A step of creating a model-compatible principal plane file having coordinate data of at least four nodes defining each principal plane and sheet thickness data as attribute data for each principal plane, and principal planes constituting the model-corresponding principal plane file According to the element division data of the element size or the number of divisions given to each element, each main surface is divided into a plurality of mesh-like elements, and an element data file having element data having point data in each element as attribute data is obtained. Creating, and adding, as attribute data, temperature data detected in a heating state of the actual device to each element data according to the element data file, and obtaining stress data of each element by a thermal stress analysis program. This is achieved by providing a method for evaluating high-temperature durability.

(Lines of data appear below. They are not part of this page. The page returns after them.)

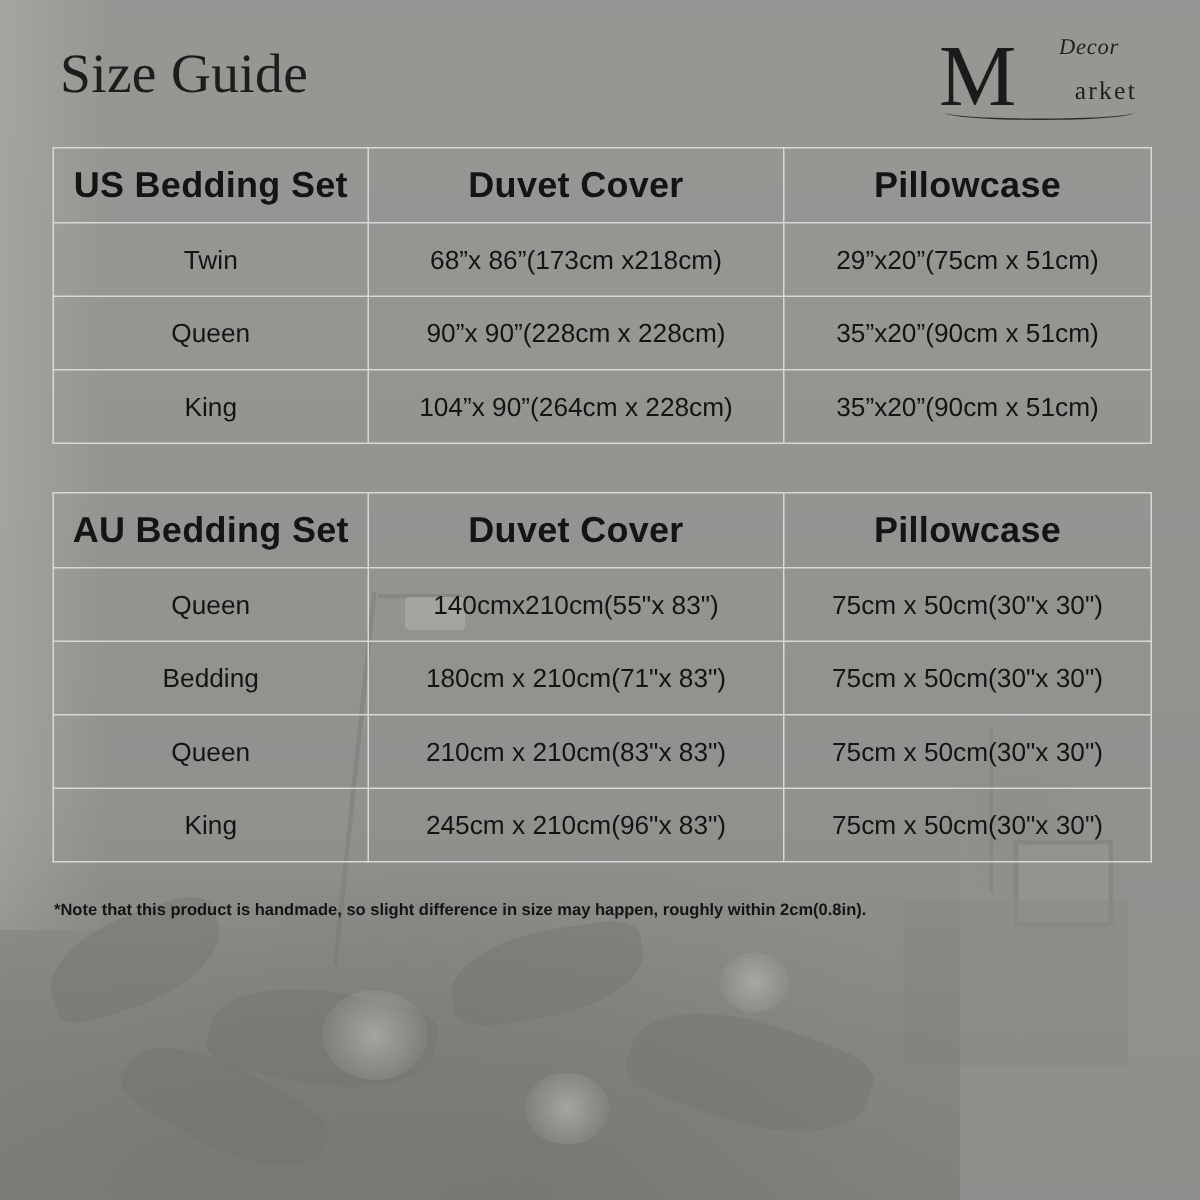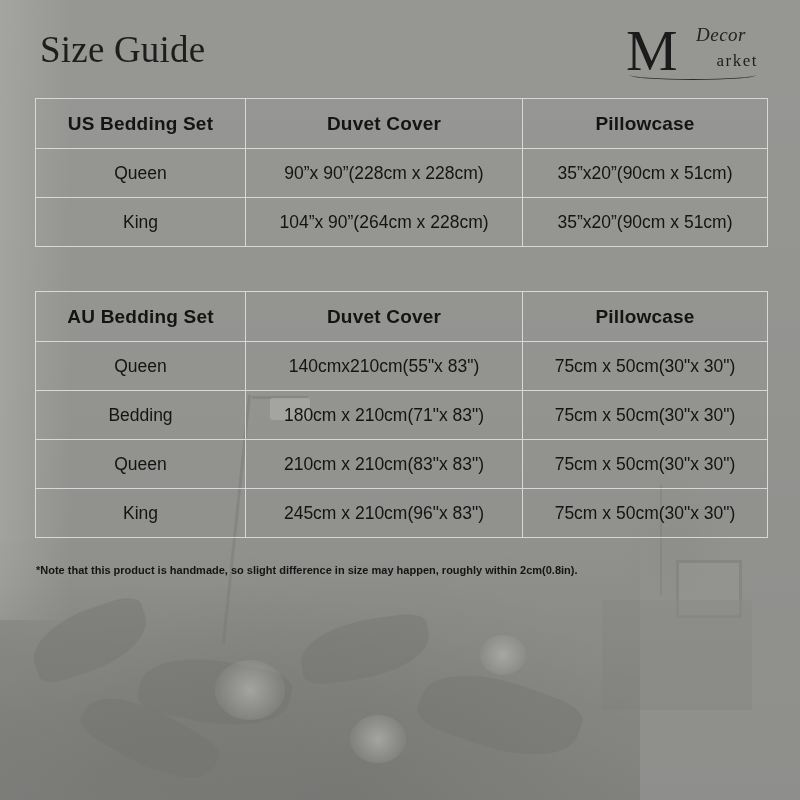--- a/index.html
+++ b/index.html
@@ -128,7 +128,7 @@
     right: 14px; top: 2px;
     font-family: "Liberation Serif", serif;
     font-style: italic;
-    font-size: 19px;
+    font-size: 15px;
     color: #222;
     letter-spacing: .5px;
   }

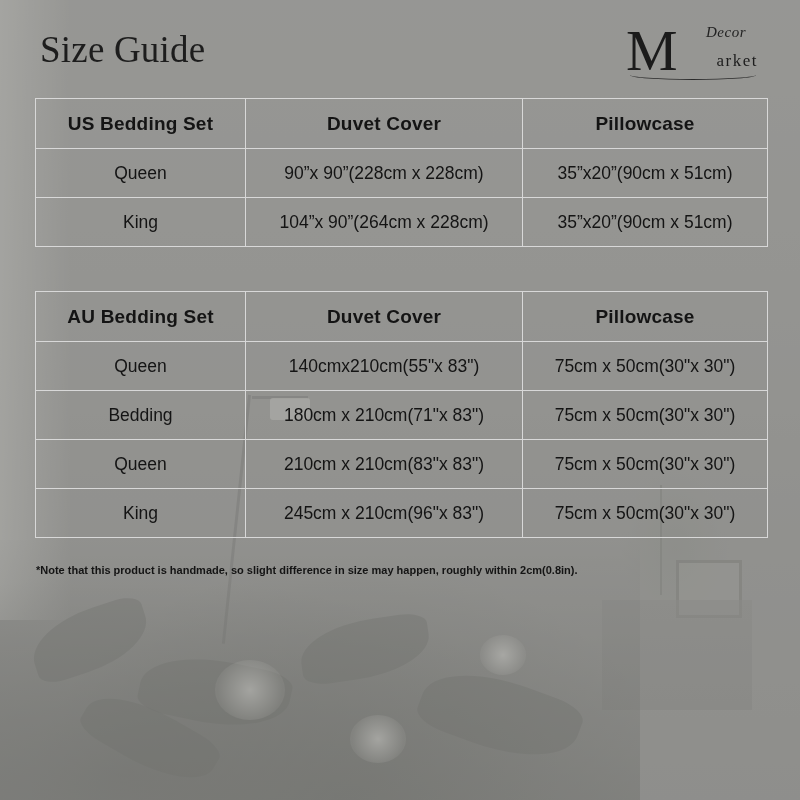--- a/index.html
+++ b/index.html
@@ -170,7 +170,7 @@
     font-family: "Liberation Sans", sans-serif;
   }
   table.size-table th {
-    font-size: 19px;
+    font-size: 24px;
     font-weight: bold;
     height: 50px;
     letter-spacing: .2px;

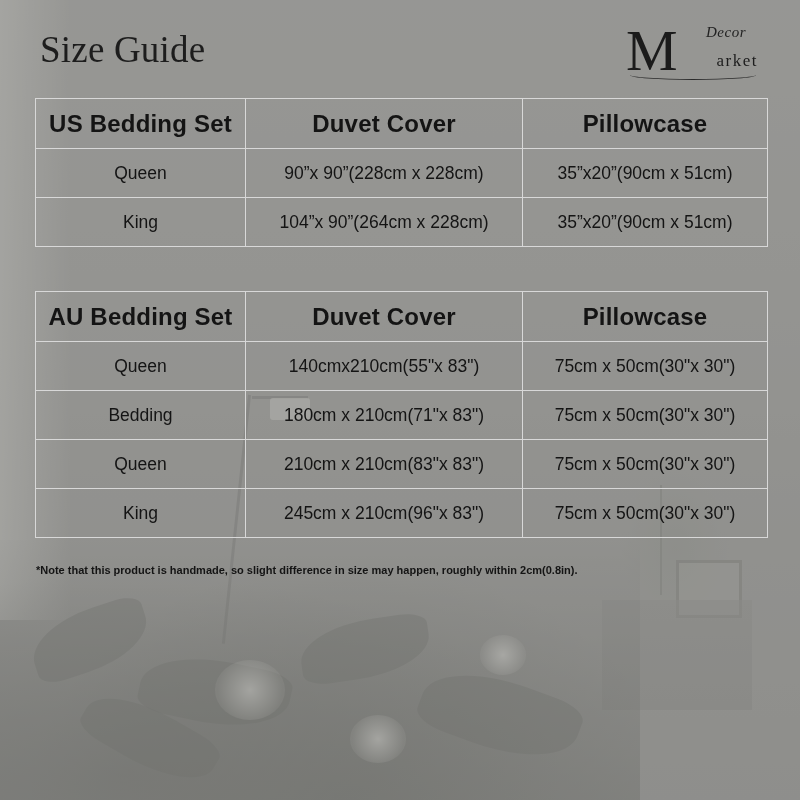--- a/index.html
+++ b/index.html
@@ -254,6 +254,11 @@
       </thead>
       <tbody>
         <tr>
+          <td>Twin</td>
+          <td>68”x 86”(173cm x218cm)</td>
+          <td>29”x20”(75cm x 51cm)</td>
+        </tr>
+        <tr>
           <td>Queen</td>
           <td>90”x 90”(228cm x 228cm)</td>
           <td>35”x20”(90cm x 51cm)</td>

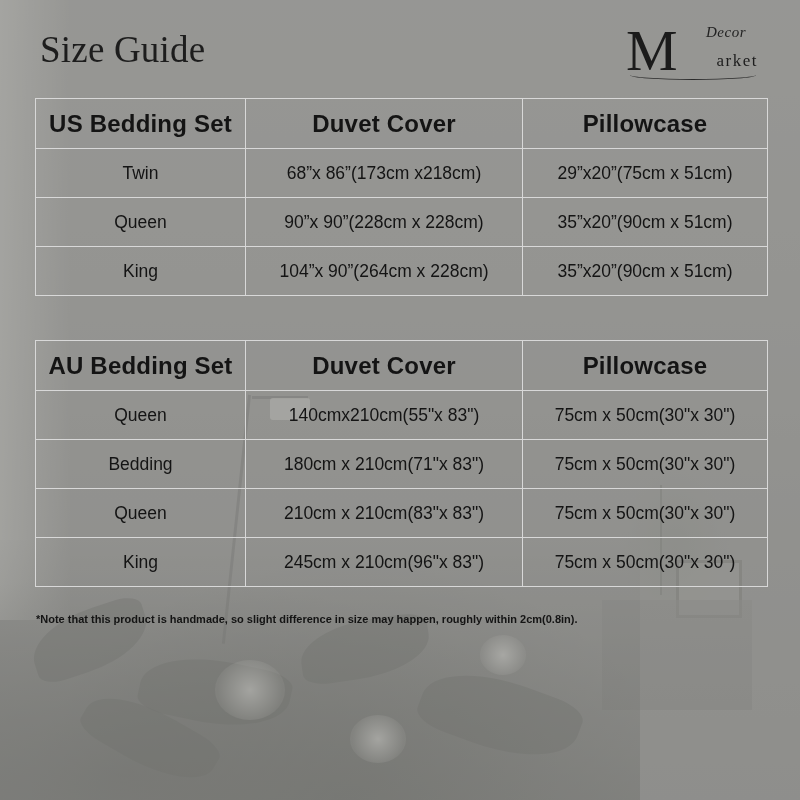--- a/index.html
+++ b/index.html
@@ -185,7 +185,7 @@
   table.size-table col.c3 { width: 245px; }
 
   #table-us-wrap { margin-top: 6px; }
-  #table-au-wrap { margin-top: 44px; }
+  #table-au-wrap { margin-top: 32px; }
 
   
   #notes {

Further, according to the present invention, there is provided an evaluation model creation program for a target device to be subjected to a high-temperature durability evaluation, wherein only a plurality of models are prepared for the target device to be subjected to a high-temperature durability evaluation. Based on a principal plane file having a plurality of principal planes constituting the model, at least respective principal planes are defined in accordance with input type data of the model to be evaluated and dimensional data for specifying the size of the device to be evaluated. A program code for creating a model-compatible main surface file having coordinate data of four nodes and thickness data as attribute data for each main surface, and an element size given to the main surface constituting the model-compatible main surface file Or, according to the element division data of the division number, each main surface is divided into a plurality of mesh-like elements, and the point data in each element is It is achieved by providing a storage medium readable to a computer evaluation model creation program is stored with a program code for creating an element data file with element data with the sex data.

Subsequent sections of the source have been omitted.